### TASK TO COMPLETE:
In the entries that follow, repeat exactly the lines from the one that has "Liberation Sans, sans-serif" through the one that has "html: <div>7天无理由退货</div> ->", but omit pictures.

### THE RECORDS:
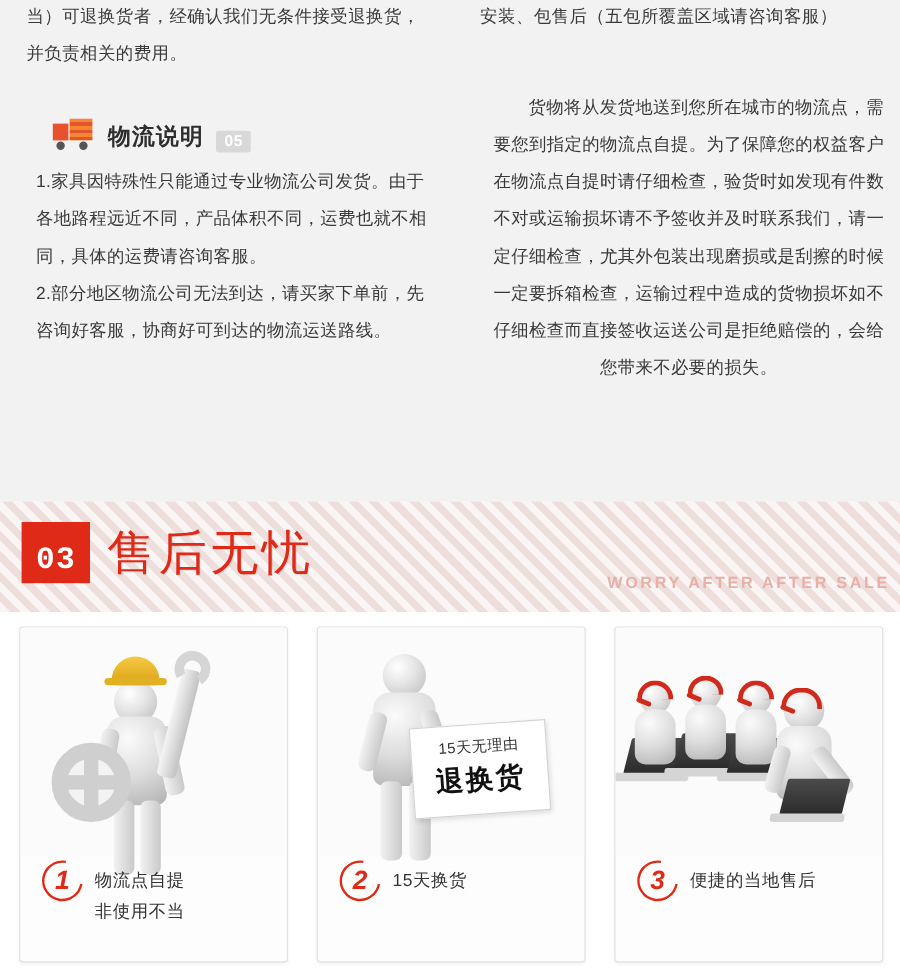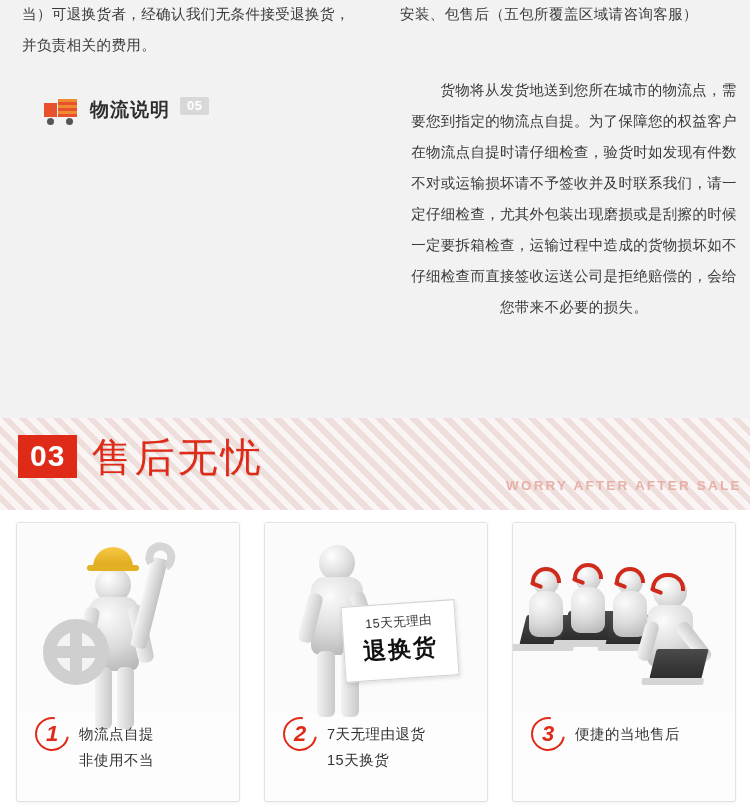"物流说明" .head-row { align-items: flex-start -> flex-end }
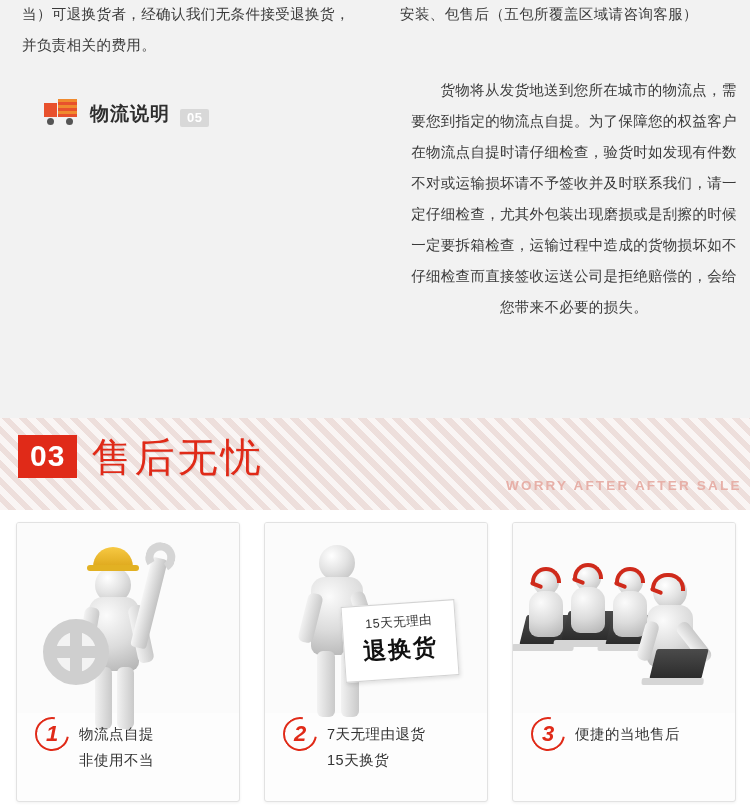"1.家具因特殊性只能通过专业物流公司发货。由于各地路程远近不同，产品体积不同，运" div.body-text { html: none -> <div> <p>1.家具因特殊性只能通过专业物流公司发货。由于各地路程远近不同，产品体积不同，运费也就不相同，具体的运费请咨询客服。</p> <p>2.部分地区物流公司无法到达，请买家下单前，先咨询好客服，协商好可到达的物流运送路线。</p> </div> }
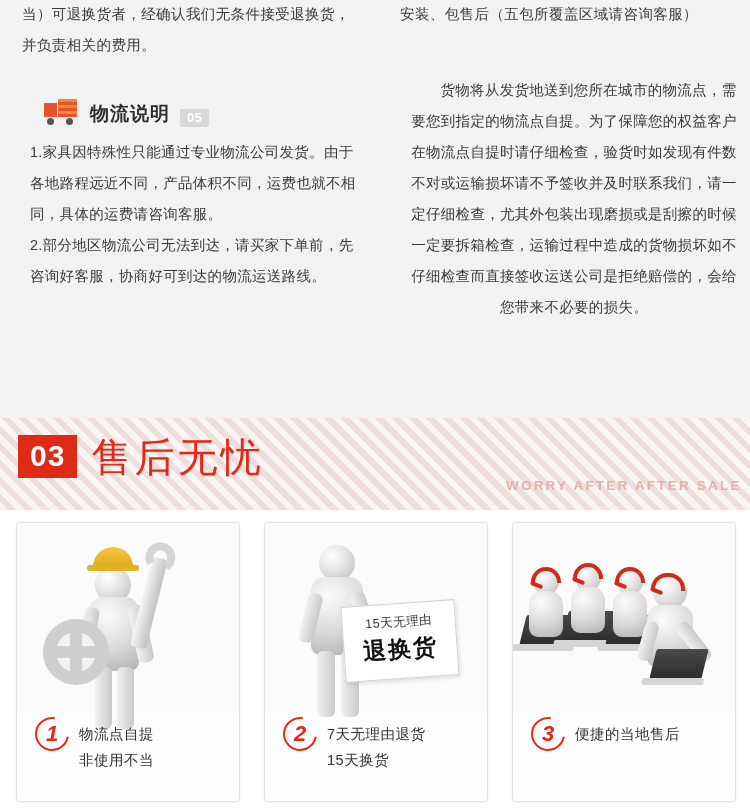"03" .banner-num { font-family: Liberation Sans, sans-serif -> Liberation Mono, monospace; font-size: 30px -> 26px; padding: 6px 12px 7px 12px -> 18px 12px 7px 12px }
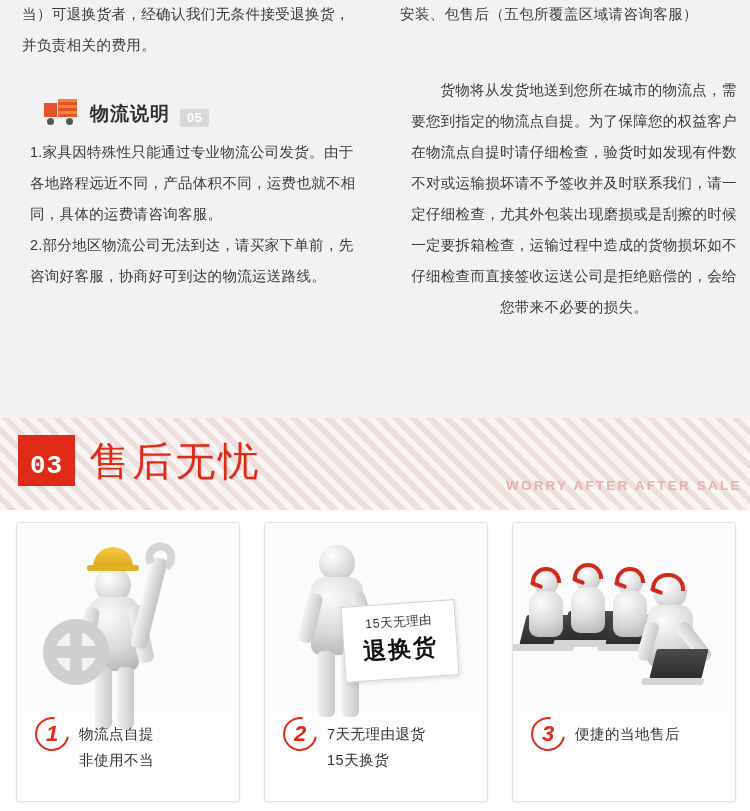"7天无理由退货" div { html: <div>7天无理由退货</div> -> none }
...
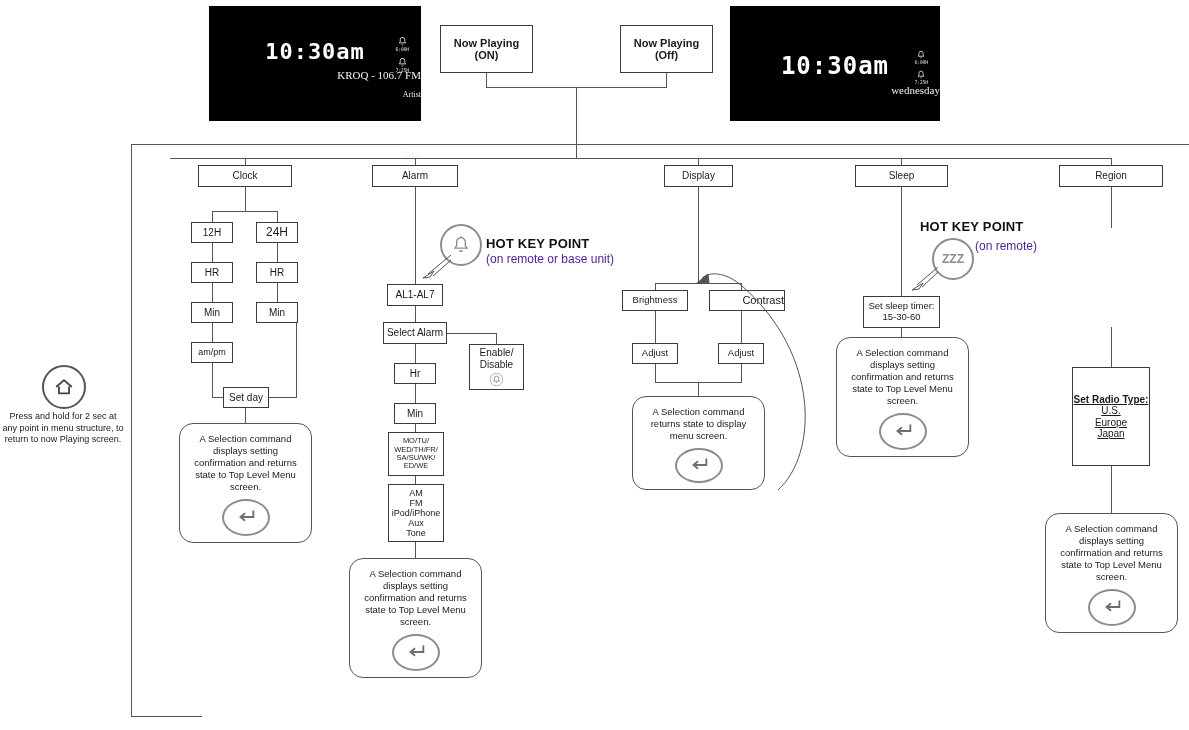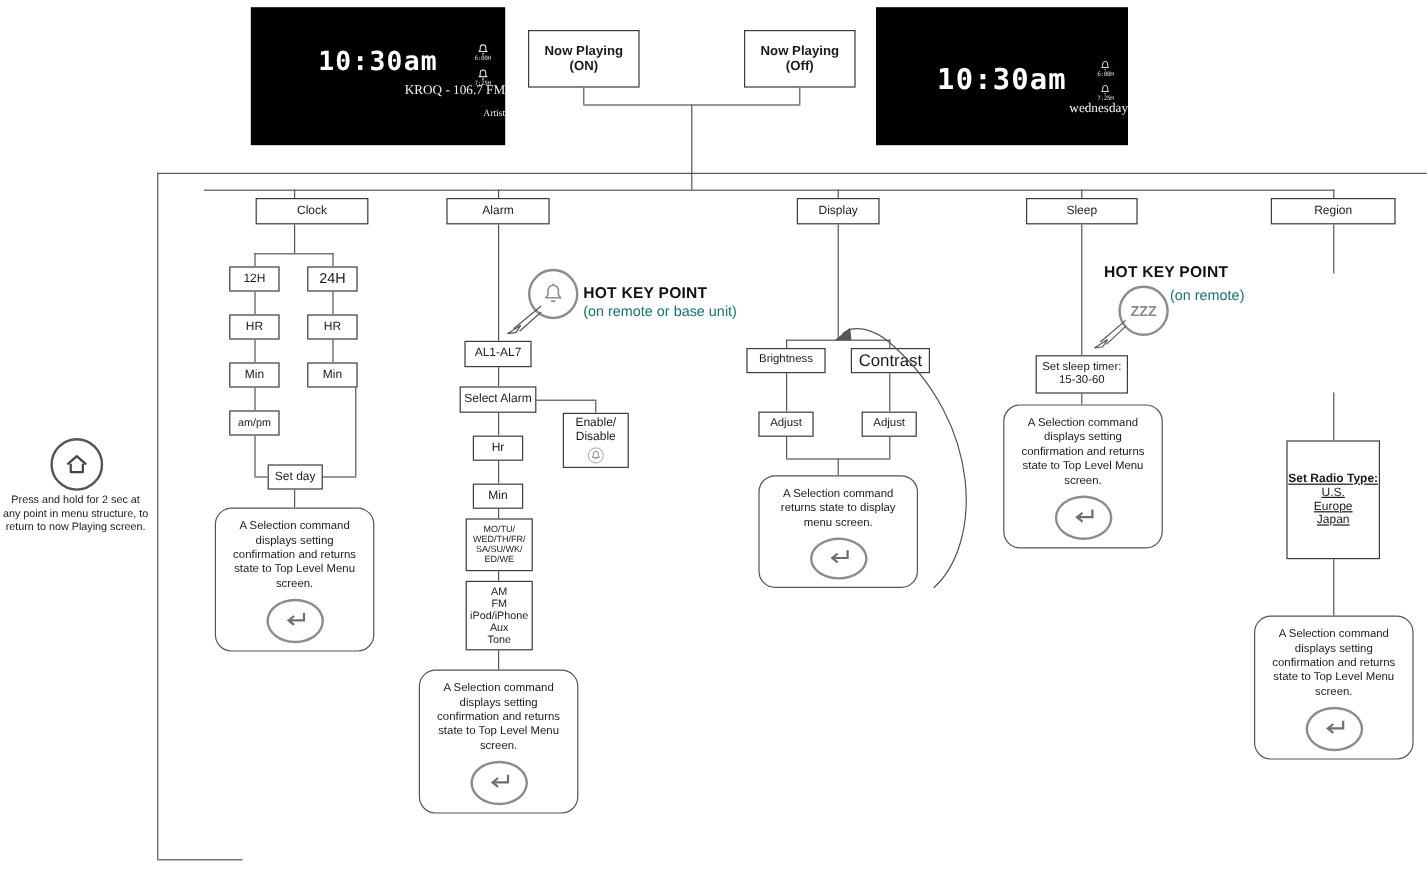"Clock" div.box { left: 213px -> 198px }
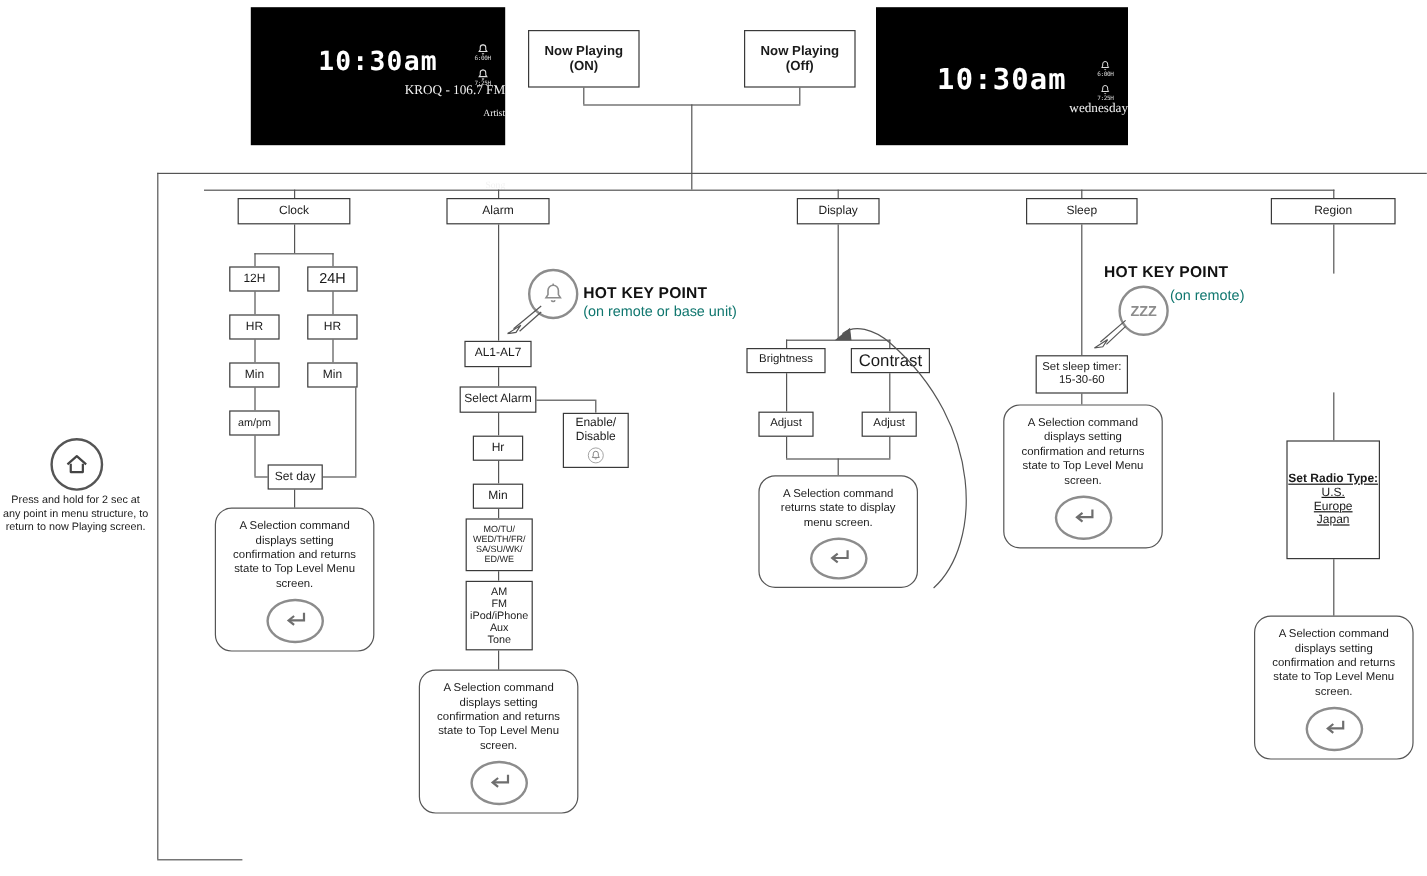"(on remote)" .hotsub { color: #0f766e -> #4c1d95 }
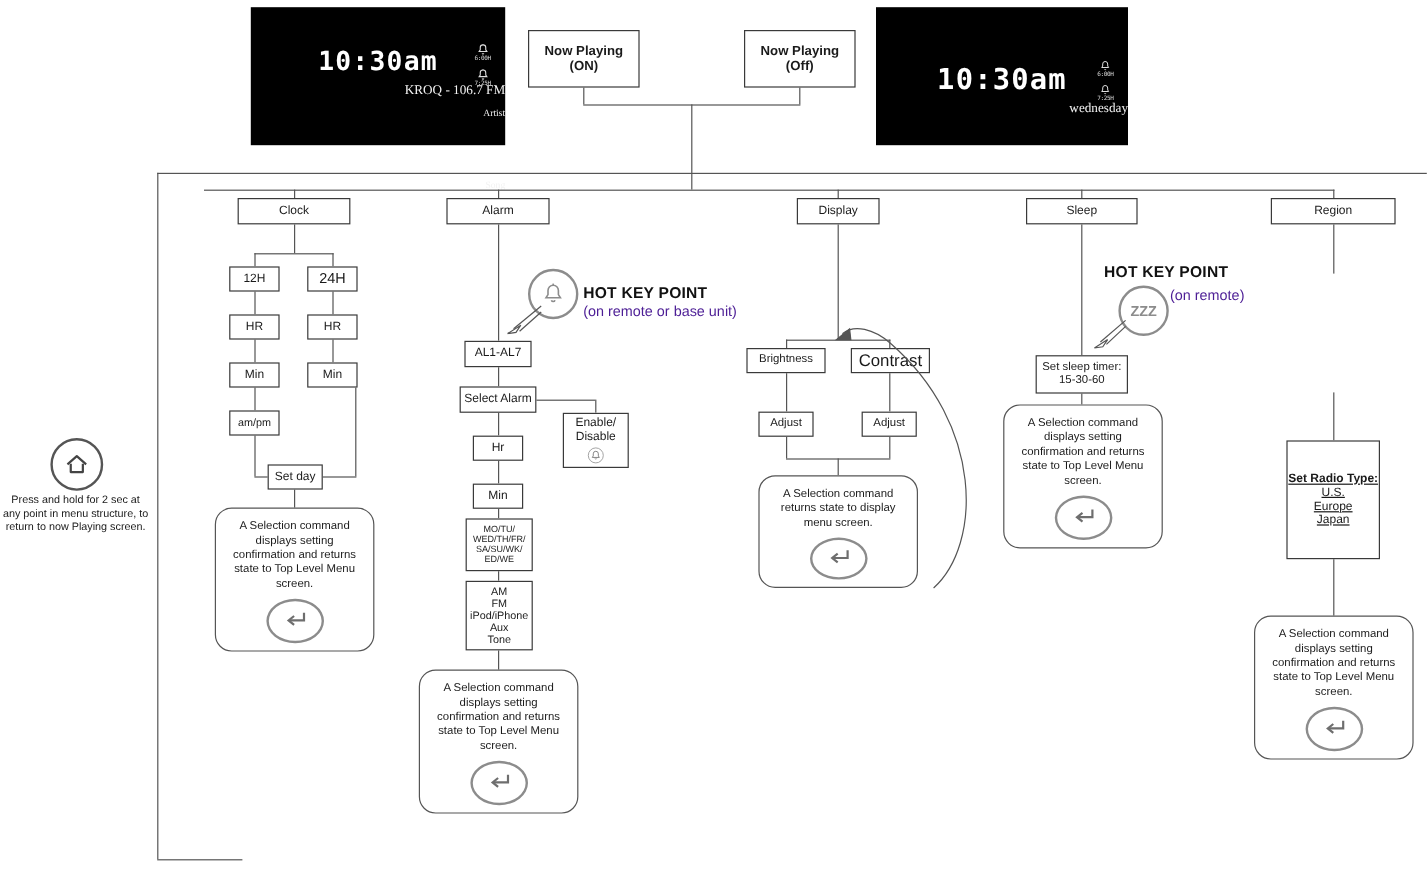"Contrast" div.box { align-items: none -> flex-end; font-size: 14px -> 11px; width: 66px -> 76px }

### TASK ANSWER:
"03" .banner-num { font-family: Liberation Sans, sans-serif -> Liberation Mono, monospace; font-size: 30px -> 26px; padding: 6px 12px 7px 12px -> 18px 12px 7px 12px }
"7天无理由退货" div { html: <div>7天无理由退货</div> -> none }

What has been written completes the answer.